3. Mass Manipulation

Mass Manipulation

Limiting Factors: Agent of Treachery plus Yorion is everything Mass Manipulation wishes it could be.

Potential Circumstances for a Return: It’s hard to believe that we’re in a format where something has the capability of going larger than Mass Manipulation, and it’s occurring at five mana. Command the Dreadhorde has the exact same problem. Big spells can’t be the poles of the format when a larger effect potentially can be achieved earlier in the curve.

2. Experimental Frenzy

Experimental Frenzy

Limiting Factors: While the card advantage strike holds somewhat true here, there’s also the companion problem. With the printing of Obosh, the Preypiercer, it’ll be extremely challenging for the type of red deck that has historically benefited from Experimental Frenzy to ever consider an even-mana card. Add in the absence of Runaway Steam-Kin, and Experimental Frenzy finds itself squarely on the bench.

Potential Circumstances for a Return: Even if card advantage no longer matters, there has to be a point where cards become an exception. No one is suggesting Ancestral Recall wouldn’t matter. Experimental Frenzy has to be approaching that threshold. If so, it’s far more likely that the Obosh problem is what is holding the card down. This means that there’s a large incentive to find nonred decks capable of benefiting from Experimental Frenzy.

Read on.

1. Venerated Loxodon

Venerated Loxodon

Limiting Factors: The best deck in the format plays multiple sweepers maindeck and can increase sweeper density in sideboard games. With most decks possessing zero capacity for rebuilding, initial explosions must be good enough, and despite being a free 4/4 that buffs your team, Venerated Loxodon is somehow falling short. Lurrus of the Dream-Den obviously disincentivizes high converted mana costs in most aggressive white decks, but it’s possible that Lurrus is just tricking white aggressive players into deckbuilding mistakes.

Potential Circumstances for a Return: Yorion Jeskai Lukka is presently doing a good job of accounting for aggro strategies, but the mirror may continue to pull the deck in a direction that plays fewer sweepers. As that happens, a hyper-linear approach to aggro might have a chance to shine.
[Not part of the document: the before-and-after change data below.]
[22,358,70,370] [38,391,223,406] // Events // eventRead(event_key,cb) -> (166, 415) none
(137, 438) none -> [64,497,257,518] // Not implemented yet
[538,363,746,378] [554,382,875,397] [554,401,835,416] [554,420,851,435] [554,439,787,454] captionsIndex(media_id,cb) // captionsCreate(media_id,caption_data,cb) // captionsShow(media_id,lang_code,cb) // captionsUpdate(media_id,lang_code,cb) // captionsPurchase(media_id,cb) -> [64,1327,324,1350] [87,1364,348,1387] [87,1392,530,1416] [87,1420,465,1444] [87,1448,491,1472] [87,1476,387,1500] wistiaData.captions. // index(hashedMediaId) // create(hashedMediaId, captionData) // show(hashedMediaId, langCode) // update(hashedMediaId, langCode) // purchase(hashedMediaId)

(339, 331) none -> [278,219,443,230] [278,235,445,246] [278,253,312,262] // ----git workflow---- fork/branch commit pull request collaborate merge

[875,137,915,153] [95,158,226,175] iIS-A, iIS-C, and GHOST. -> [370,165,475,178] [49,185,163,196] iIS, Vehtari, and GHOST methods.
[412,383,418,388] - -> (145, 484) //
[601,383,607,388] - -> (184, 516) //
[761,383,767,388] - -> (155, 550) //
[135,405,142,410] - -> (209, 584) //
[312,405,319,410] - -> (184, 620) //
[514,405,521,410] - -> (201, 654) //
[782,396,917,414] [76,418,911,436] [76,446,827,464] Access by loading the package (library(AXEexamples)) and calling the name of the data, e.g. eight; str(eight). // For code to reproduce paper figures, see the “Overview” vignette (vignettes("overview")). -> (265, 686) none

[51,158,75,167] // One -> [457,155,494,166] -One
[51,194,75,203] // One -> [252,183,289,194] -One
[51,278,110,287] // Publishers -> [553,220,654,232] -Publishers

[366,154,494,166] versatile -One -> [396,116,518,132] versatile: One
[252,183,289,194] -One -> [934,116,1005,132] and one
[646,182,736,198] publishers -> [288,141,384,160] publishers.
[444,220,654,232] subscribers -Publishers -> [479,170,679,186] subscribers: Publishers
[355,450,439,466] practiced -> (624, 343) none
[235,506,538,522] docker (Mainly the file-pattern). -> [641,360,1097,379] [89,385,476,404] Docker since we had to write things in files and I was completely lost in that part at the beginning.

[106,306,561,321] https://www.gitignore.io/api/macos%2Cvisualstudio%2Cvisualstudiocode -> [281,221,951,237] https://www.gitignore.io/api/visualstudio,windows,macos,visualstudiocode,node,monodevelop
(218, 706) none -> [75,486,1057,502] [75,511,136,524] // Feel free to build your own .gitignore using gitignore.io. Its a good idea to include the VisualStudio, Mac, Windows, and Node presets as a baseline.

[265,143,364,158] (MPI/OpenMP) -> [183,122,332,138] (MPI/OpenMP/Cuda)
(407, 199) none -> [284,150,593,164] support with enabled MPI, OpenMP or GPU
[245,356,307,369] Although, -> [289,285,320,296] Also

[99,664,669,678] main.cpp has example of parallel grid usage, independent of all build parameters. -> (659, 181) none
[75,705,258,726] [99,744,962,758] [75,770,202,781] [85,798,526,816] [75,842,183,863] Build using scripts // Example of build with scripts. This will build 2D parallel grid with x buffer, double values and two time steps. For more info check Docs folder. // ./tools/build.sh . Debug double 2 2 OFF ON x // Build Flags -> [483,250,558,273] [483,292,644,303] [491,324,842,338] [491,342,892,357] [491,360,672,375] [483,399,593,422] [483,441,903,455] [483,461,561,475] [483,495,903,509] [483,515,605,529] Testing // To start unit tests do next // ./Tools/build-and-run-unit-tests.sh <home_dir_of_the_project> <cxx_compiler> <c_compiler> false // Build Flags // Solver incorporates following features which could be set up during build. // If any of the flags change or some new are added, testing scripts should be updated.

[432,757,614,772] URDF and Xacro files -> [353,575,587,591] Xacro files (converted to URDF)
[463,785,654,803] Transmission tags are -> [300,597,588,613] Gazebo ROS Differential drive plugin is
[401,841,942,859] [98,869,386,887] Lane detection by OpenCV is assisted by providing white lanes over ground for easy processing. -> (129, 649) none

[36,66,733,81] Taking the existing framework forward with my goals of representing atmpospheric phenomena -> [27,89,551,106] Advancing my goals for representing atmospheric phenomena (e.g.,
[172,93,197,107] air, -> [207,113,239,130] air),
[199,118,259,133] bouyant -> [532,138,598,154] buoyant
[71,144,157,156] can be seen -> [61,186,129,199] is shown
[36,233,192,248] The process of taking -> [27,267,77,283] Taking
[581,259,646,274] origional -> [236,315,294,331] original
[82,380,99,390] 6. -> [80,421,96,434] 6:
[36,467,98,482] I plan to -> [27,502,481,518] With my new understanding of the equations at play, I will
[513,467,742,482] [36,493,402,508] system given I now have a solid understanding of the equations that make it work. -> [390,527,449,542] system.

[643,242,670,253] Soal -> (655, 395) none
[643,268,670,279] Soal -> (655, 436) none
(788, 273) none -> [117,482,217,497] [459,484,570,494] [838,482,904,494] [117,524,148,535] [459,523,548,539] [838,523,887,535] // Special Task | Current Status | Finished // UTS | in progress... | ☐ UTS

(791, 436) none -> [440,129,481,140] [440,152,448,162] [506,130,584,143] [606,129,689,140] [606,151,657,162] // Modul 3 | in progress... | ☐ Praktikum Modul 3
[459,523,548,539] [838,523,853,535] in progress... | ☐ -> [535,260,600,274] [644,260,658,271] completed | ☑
Most aggressive white decks have leaned on Lurrus of the Dream-Den, but I don’t think one spell per turn is actually going to enable recovery against decks that can answer your first rush. You need true reloads, and Experimental Frenzy is the way to go. This deck retains the explosive Venerated Loxodon draws with a laughable amount of one-drops and has ways to take to the skies to avoid Omen of the Sun tokens. Plus, there’s nothing like playing mono-bad cards to own the Agent of Treacheries. If Venerated Loxodon can reclaim metagame share, there are real ripples that result which could reshape the metagame from the ground up.

While our exploration revealed plenty of absurdly powerful cards that truly have been invalidated by format shifts, there are also some glimmers of hope that feel under-explored right now. Think about why other powerful cards have failed to find success and see if there are outdated assumptions or crutches in deckbuilding that need to be put to bed. I’m not giving up on this format yet, and even if we fail, we’ve laid good foundation to be ready for future changes.